Great, now you have a table for your Converge Events, follow the guide below to set up a connection that streams Converge events into this BigQuery Table

 

b) Streaming Converge Data into your BigQuery table

  1. First thing we need to do in Google Cloud is setting up a service account. Start by going to the sidebar menu and choosing IAM and admin > Service accounts.  

    bq-s-1

  2. Click on Create Service Account.  

    bq-s-2

  3. Fill in service account name, e.g. converge-bigq-account and click on Create and continue.  

    bq-s-3

  4. Under Grant this service account access to the project, choose the BigQuery Data Owner scope and click on Done.  

    bq-s-4

  5. Pick your newly created service account from the list of Service Accounts and choose Manage keys.  

    bq-s-5

  6. Click on Add Key and Create new key. In the popup choose JSON and click on Create. This will download a file that ends with .json.  

    bq-s-6

  7. Open your Converge Dashboard at app.runconverge.com and navigate to the Connections Tab. Click on Create New Connection.  

    bq-s-7

  8. Give your connection a name, choose BigQuery from the app list.
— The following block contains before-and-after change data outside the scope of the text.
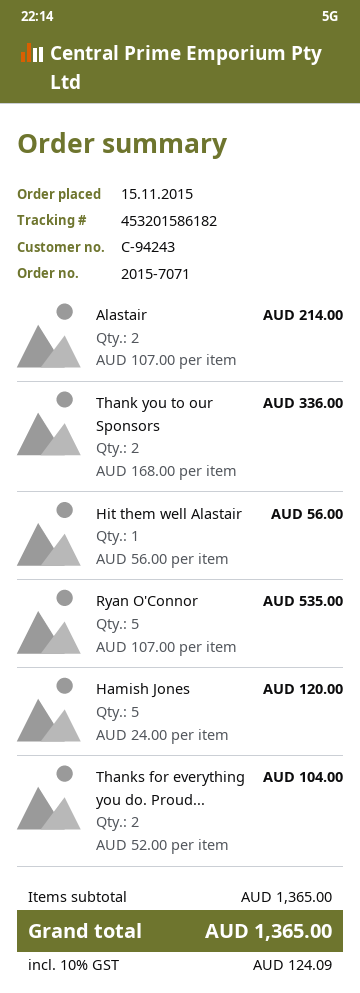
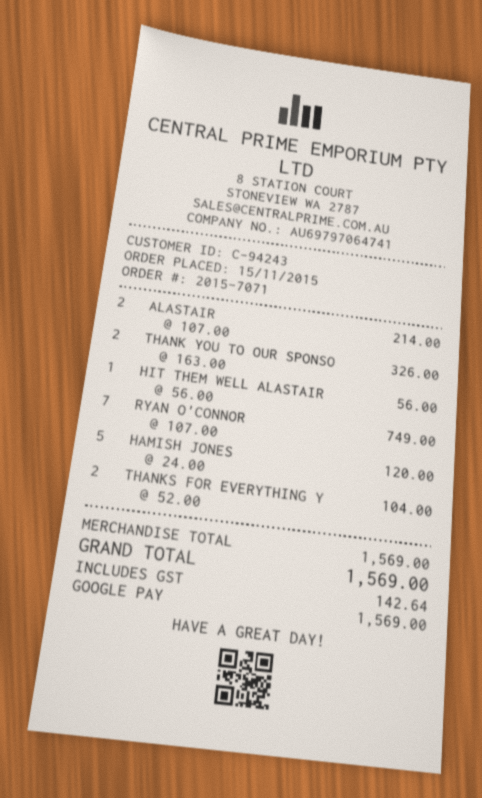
Thank you to our Sponsors: 2 x 168.00 = 336.00 -> 2 x 163.00 = 326.00
Ryan O'Connor: 5 x 107.00 = 535.00 -> 7 x 107.00 = 749.00
subtotal: 1365.00 -> 1569.00
tax: 124.09 -> 142.64
total: 1365.00 -> 1569.00

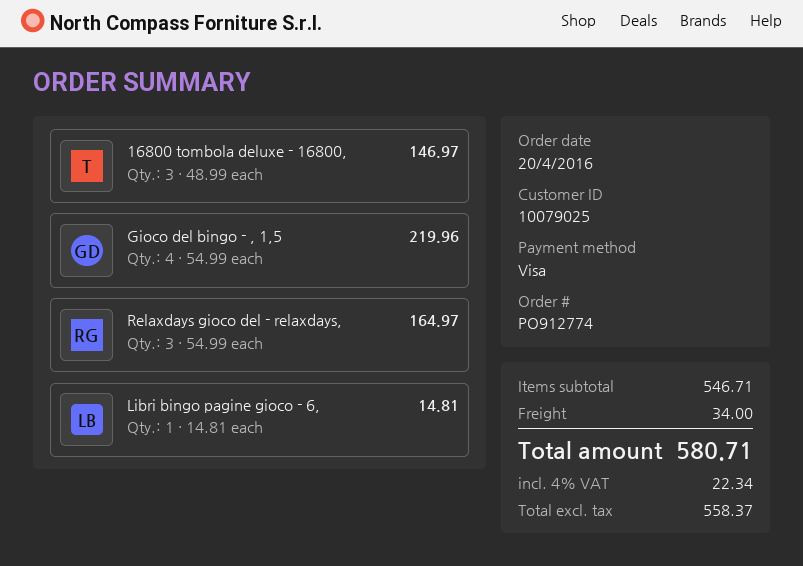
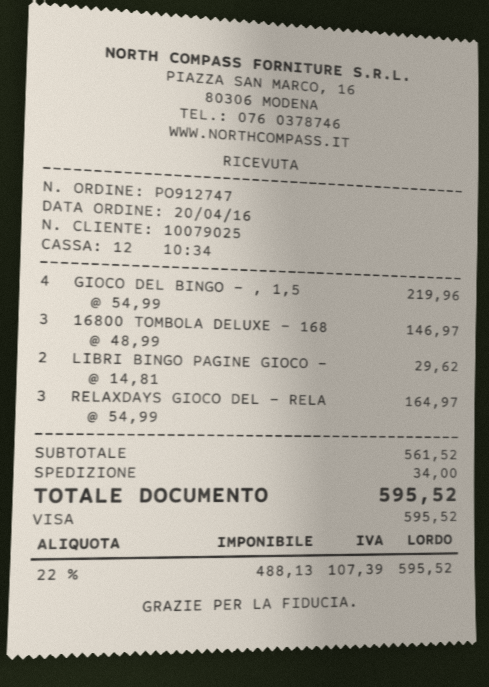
order number: PO912774 -> PO912747
Libri bingo pagine gioco - 6,: 1 x 14.81 = 14.81 -> 2 x 14.81 = 29.62
subtotal: 546.71 -> 561.52
net: 558.37 -> 488.13
tax: 4% = 22.34 -> 22% = 107.39
total: 580.71 -> 595.52

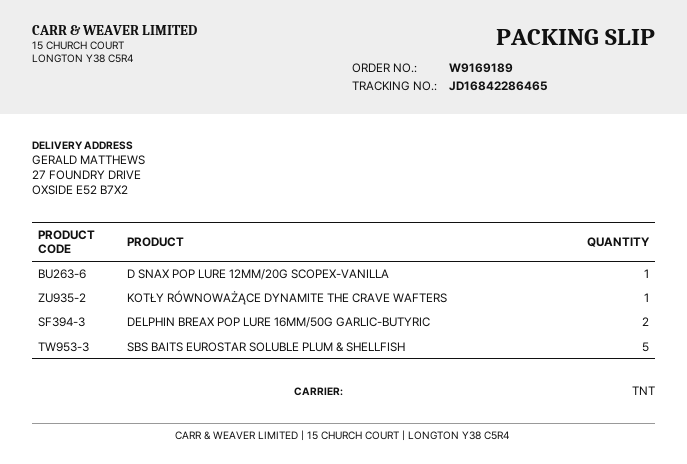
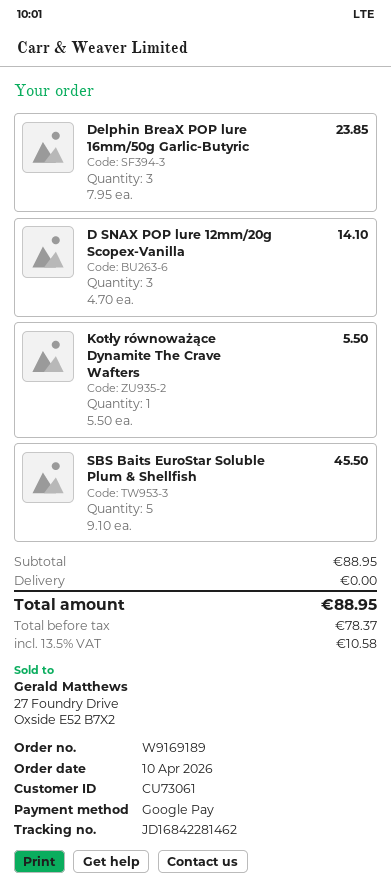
tracking number: JD16842286465 -> JD16842281462
D SNAX POP LURE 12MM/20G SCOPEX-VANILLA: 1 -> 3
DELPHIN BREAX POP LURE 16MM/50G GARLIC-BUTYRIC: 2 -> 3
Drop your .json key file in here and fill in the Dataset ID and Table ID you created as per above. Then click on “Create Connection”.  

    bq-s-8

  9. Done 🎉.


2. An example query

As an example, the following query gives you the number of times an SKU was ordered:

SELECT
  string(item.sku) sku, count(*) order_count
FROM `your-project-name.your-dataset-name.your-table-name`
LEFT JOIN unnest(json_extract_array(event_properties.items,'$')) item
WHERE event_name = 'Placed Order'
GROUP BY sku
ORDER BY order_count DESC

📌 Make sure you replace your-project-name, your-dataset-name and your-table-name with your approppriate values.